After Attorney General Jeff Sessions announced earlier this month that President Trump would rescind the DACA program which protects the right of undocumented people brought to the country as children to live and go to school in America, mixed reports — and tweets — are saying a lot of different things.
A deal with the Democrats on protecting undocumented people was widely reported on until Trump denied that any deal had been reached, and since then there’s been no shortage of back and forth. But in either case, there were a few telling moments from a report by the Washington Post about the meeting between House minority leader Nancy Pelosi and Senate minority leader Chuck Schumer. Notably, Pelosi had been sitting at a table of 11 as the only woman.
From the report:
At one point, Commerce Secretary Wilbur Ross asked, “What exactly does the president get out of this deal?” As Pelosi, the only woman at the table of 11, tried to make her point — that the president gets the cooperation of the Democrats, which he will likely need on a host of issues — the men in the room began talking over her and one another.
“Do the women get to talk around here?” Pelosi interjected, according to two people familiar with the exchange.
There was, at last, silence, and she was not interrupted again.
Being interrupted, spoken over, and often sidelined for women in politics, offices, classrooms, and almost everywhere is an everyday facet of life for women, so much so that it often goes unnoticed. At this stage in her career, Pelosi has found her voice and has the political footing to make it heard. But what about other women?
The disrespect ranges from explicit things like Washington Rep. Pramila Jayapal being called a “young lady” who “doesn’t know a damn thing” by one of her old, white male colleagues after Jayapal tried to talk about a spending package, to more implicit things, like how 60 percent of all comments made about abortion on cable television were made by men (and 64 percent of all comments were inaccurate).
In the same vein, threats of rape and violence have become commonplace for women in politics, sometimes by online trolls, and sometimes by male politicians who challenge them to duels to the death over their voting records.

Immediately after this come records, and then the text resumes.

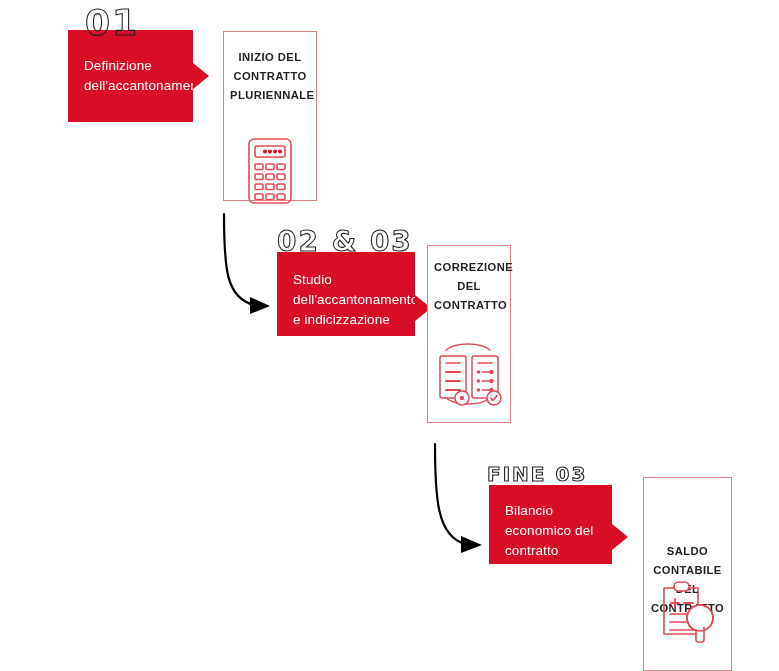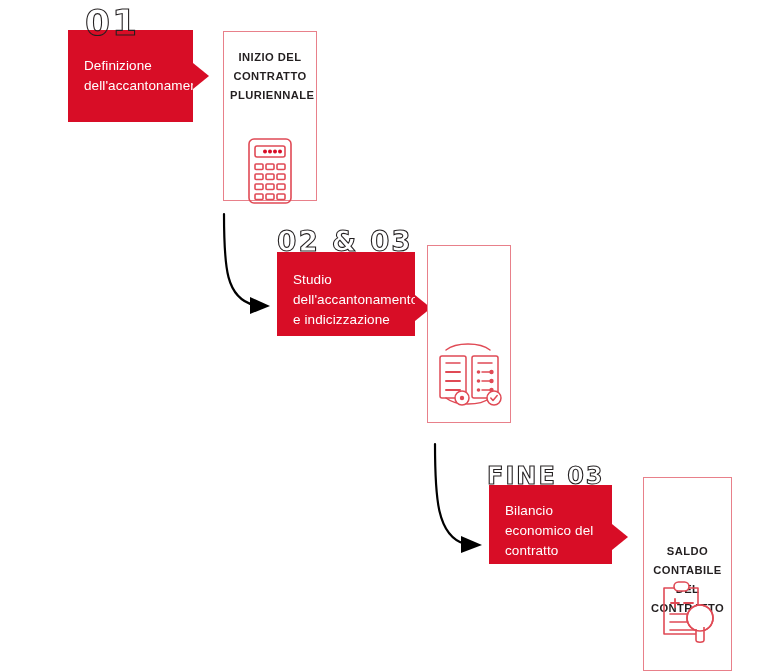--- a/index.html
+++ b/index.html
@@ -143,6 +143,7 @@
   <div class="step-number" style="left:277px; top:228px; font-size:28px;">02  &amp;  03</div>
 
   <div class="info-card" style="left:427px; top:245px; width:84px; height:178px;">
+    <div class="card-title" style="top:12px;">CORREZIONE DEL CONTRATTO</div>
     <div class="card-icon" style="top:90px;">
       <svg width="74" height="76" viewBox="0 0 74 76" fill="none" stroke="#E04A55" stroke-width="1.5">
         <path d="M14,14 C24,6 48,6 58,14" stroke-linecap="round"></path>

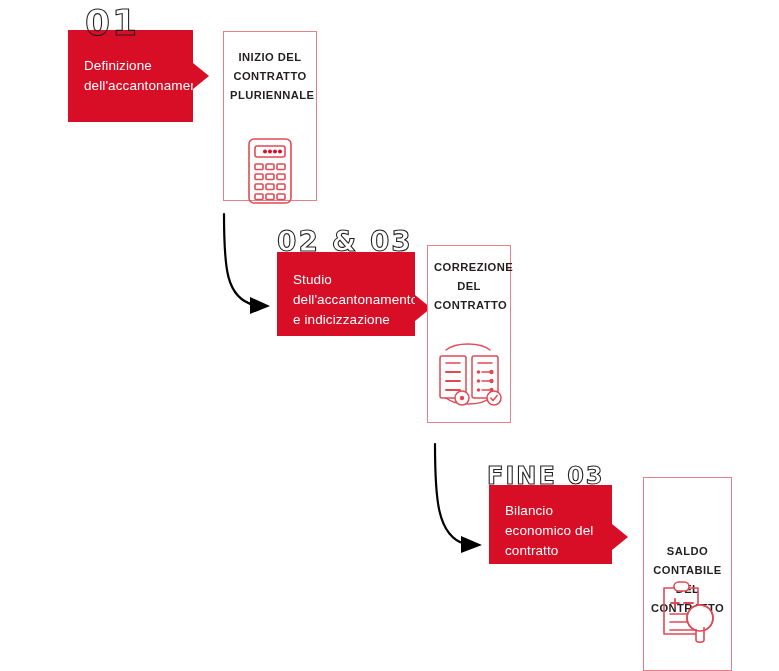--- a/index.html
+++ b/index.html
@@ -182,7 +182,7 @@
   </div>
   <div class="pointer" style="left:612px; top:524px;"></div>
 
-  <div class="step-number" style="left:487px; top:464px; font-size:24px;">FINE 03</div>
+  <div class="step-number" style="left:487px; top:464px; font-size:20px;">FINE 03</div>
 
   <div class="info-card" style="left:643px; top:477px; width:89px; height:194px;">
     <div class="card-title" style="top:28px;margin-top:36px;">SALDO CONTABILE DEL CONTRATTO</div>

Most recently, despite constantly cheering for free speech when it comes to Milo Yiannopoulos‘s right to preach of the inferiority of African Americans, the alt-right and even people across party lines collectively share in attacking and chastising former Democratic nominee Hillary Clinton for speaking up for her experiences in 2016 in her new memoir, What Happened.
Clinton is a woman who worked in public service for decades only to watch the likes of Donald Trump, a man who’s boasted of sexual assault and mocked prisoners of war while consistently spewing out wildly ignorant speech, ride overt racism, sexism and deceit win the presidency. But her insights and reflections on her direct experiences are unwelcome, all while we welcome the insights and reflections of mere observers of her experiences.
Sexism toward women in politics might not silence seasoned veterans like Pelsoi, a hard woman who’s served this country for decades. But it could have the consequence of silencing younger women in public service, or maybe dissuade them from entering the field altogether. Sexism is an unequivocal challenge to the free speech and representation of women, and the longer we focus on whether or not Yiannopoulos or Ann Coulter ought to be allowed on campuses, the more we delay in finding a solution to a very real issue.
This is an opinion piece. The views expressed in this article are those of just the author.